I love this fragment from poet Alejandra Pizarnik, from Argentina (1936-1972):

“dije you, perio me referia al alba luminosa…”

“I said I but I was referring to the luminous dawn…”

This is from her work, "Pathways of the Mirror, " from Poems for the Millenium: The Univ of California Book of Modern and Post-Modern Poetry. (1998)

Alejandra Pizarnik:  "If only I were able to live solely in ecstasy, making the body of the poem with my body, redeeming each phrase with my days and weeks, infusing the poem with my breath for each word that has been sacrificed in the ceremonies of living.

"Poetry is the place where everything happens. Similar to love, humor, suicide and every profoundly subversive act, poetry is not interested in that which is not its freedom or truth. To say freedom or truth and refer these words to the world we live in or do not live in is to tell a lie. It isn't when they are attributed to poetry: the place where all is possible."

More information about Pizarnik

This is the work that inspired my poem "I Said I" in Cloud Birds. It echoed the Finnish women poets whose metaphor was woman as landscape.

May 13, 2010

Why is Poetry Important?

Art strengthens both community and diversity.  Whatever we write about makes it stronger.  Naming is very powerful.   An investment in the arts, in your own and that of others, is an investment in the soul.  Writing and poetry help people during times of transition to see ourselves in a larger context.
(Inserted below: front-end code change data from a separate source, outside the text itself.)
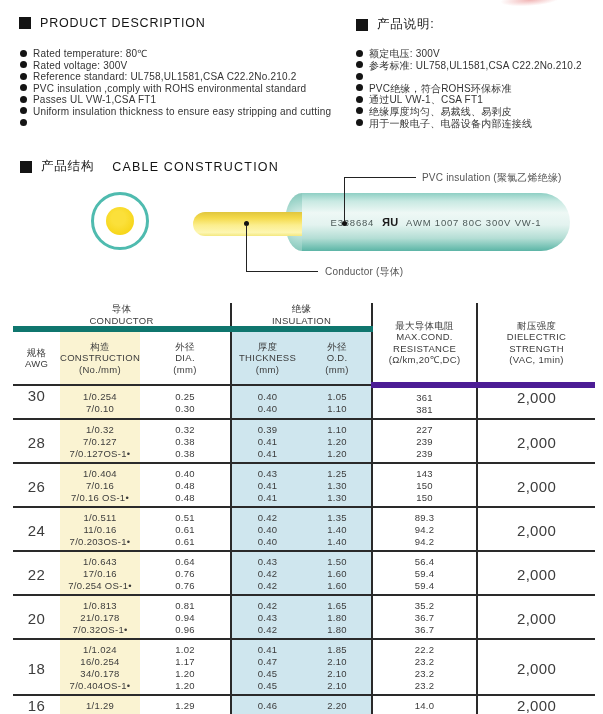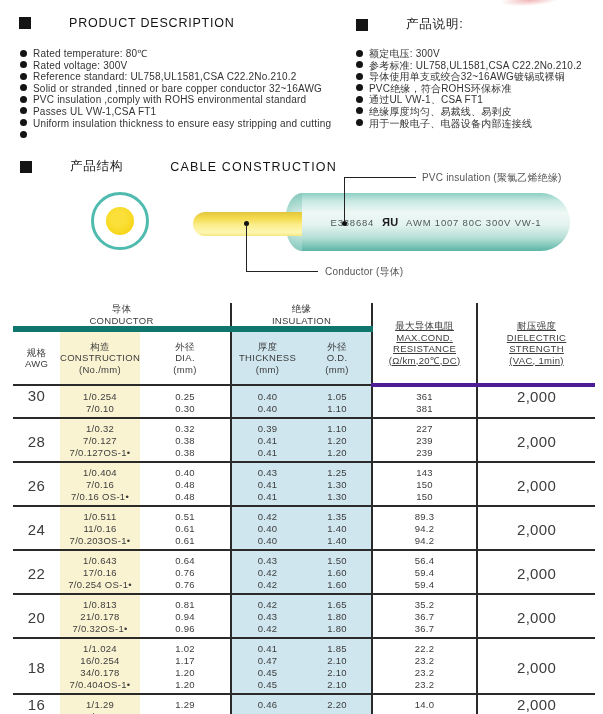"PRODUCT DESCRIPTION" .sec-title { gap: 29px -> none }
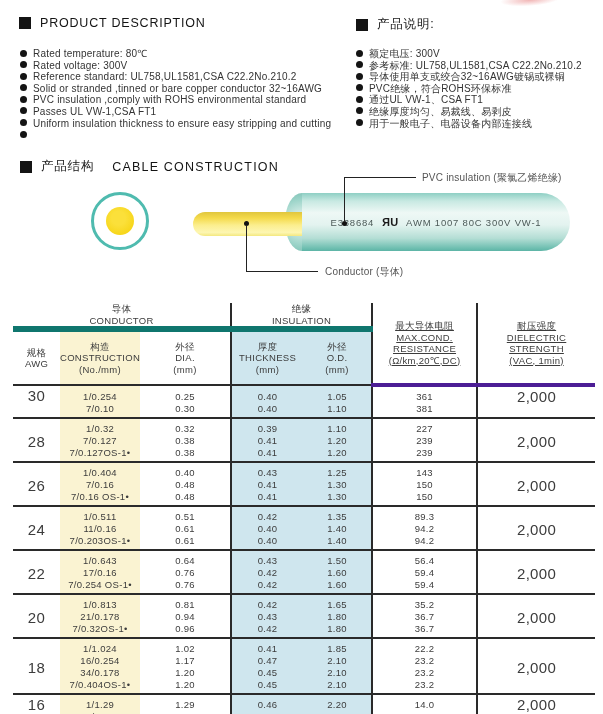"导体使用单支或绞合32~16AWG镀锡或裸铜" span.blt-text { html: <span>导体使用单支或绞合32~16AWG镀锡或裸铜</span> -> none }
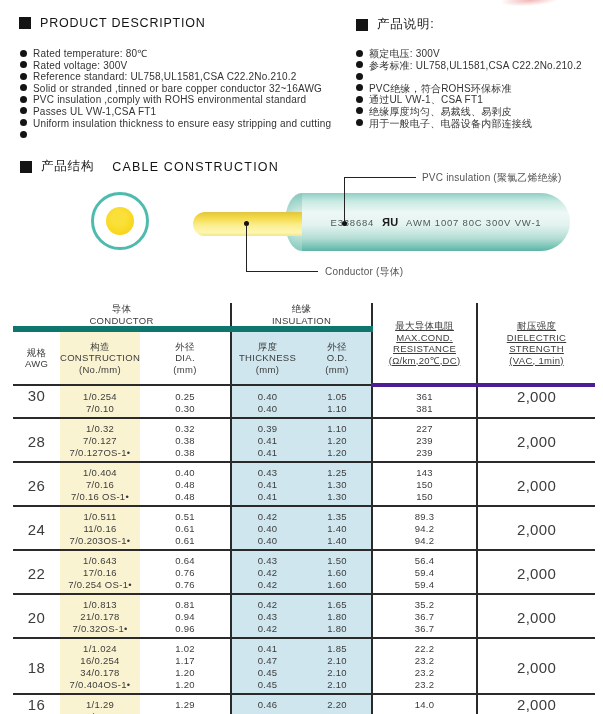"Solid or stranded ,tinned or" li { html: <li> <span></span> <span>Solid or stranded ,tinned or bare copper conductor 32~16AWG</span> </li> -> none }
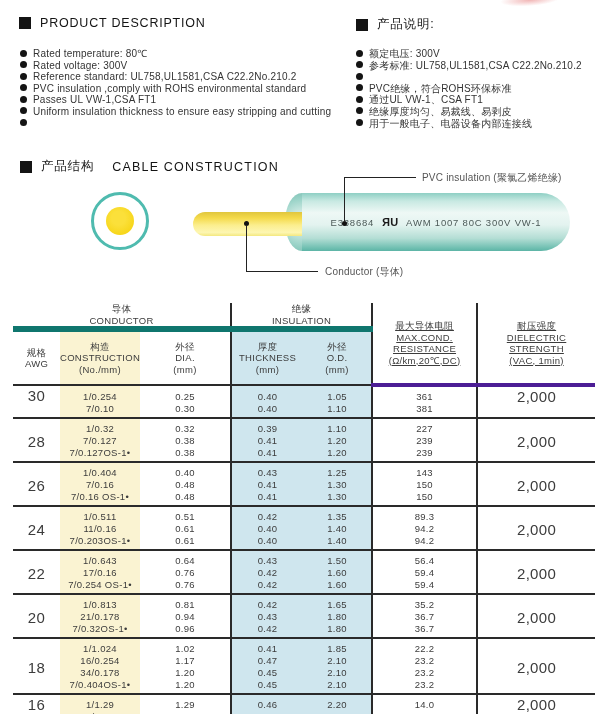"最大导体电阻" .rowspan-cell { border-bottom: 4px solid #4c1d95 -> 6px solid #4c1d95; text-decoration: underline -> none }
Poetry is a pattern language.  It is similar to visual art because it employs image but it creates an auditory or sound environment.

Poems have taught me important things.   They are a way of knowing.   My poems tend to have a voice that is located outside in the landscape as opposed to inside a domestic space.   I draw meaning from the natural world, from rivers and migrations.  

"River begins in the other world/ without time."   (from Undertow)

"near shore another story / places that no longer know me..." (from Echo & Lightning)

My collections of poems, in chapbooks or books or in performances, are mosaics.  The individual poems are arranged in a way to create a larger story.  My stories are not escapist.  Instead of going away from reality, they go into it in ways that alter it for me.

May 11, 2010

What Do Poems Do?

It's hard to describe exactly what a great poem does. Here are some thoughts: 
  
"If I feel physically as if the top of my head were taken off, I know that is poetry."
--Emily Dickinson

"Energy within the poet goes into the poem, but then must go from the poem to a reader or listener. There has to be this transfer of energy."
—Muriel Rukeyser

"Imaginative work is not dropped like a pebble upon the ground; it is like a spider web attached ever so lightly, but attached to all four corners of the earth."
—Virginia Woolf

"Like a piece of ice on a hot stove, the poem must ride on its own melting."
—Robert Frost

"Truth is not an unveiling which destroys the secret, but a revelation that does it justice."
—Walter Benjamin

May 1, 2010

Listening to the Work: Thoughts on Writing Fiction and Poetry

Re-vision is an important part of the writing process.     I like to break the syllable to emphasize the word, vision: to see the work again, to see what it can be.   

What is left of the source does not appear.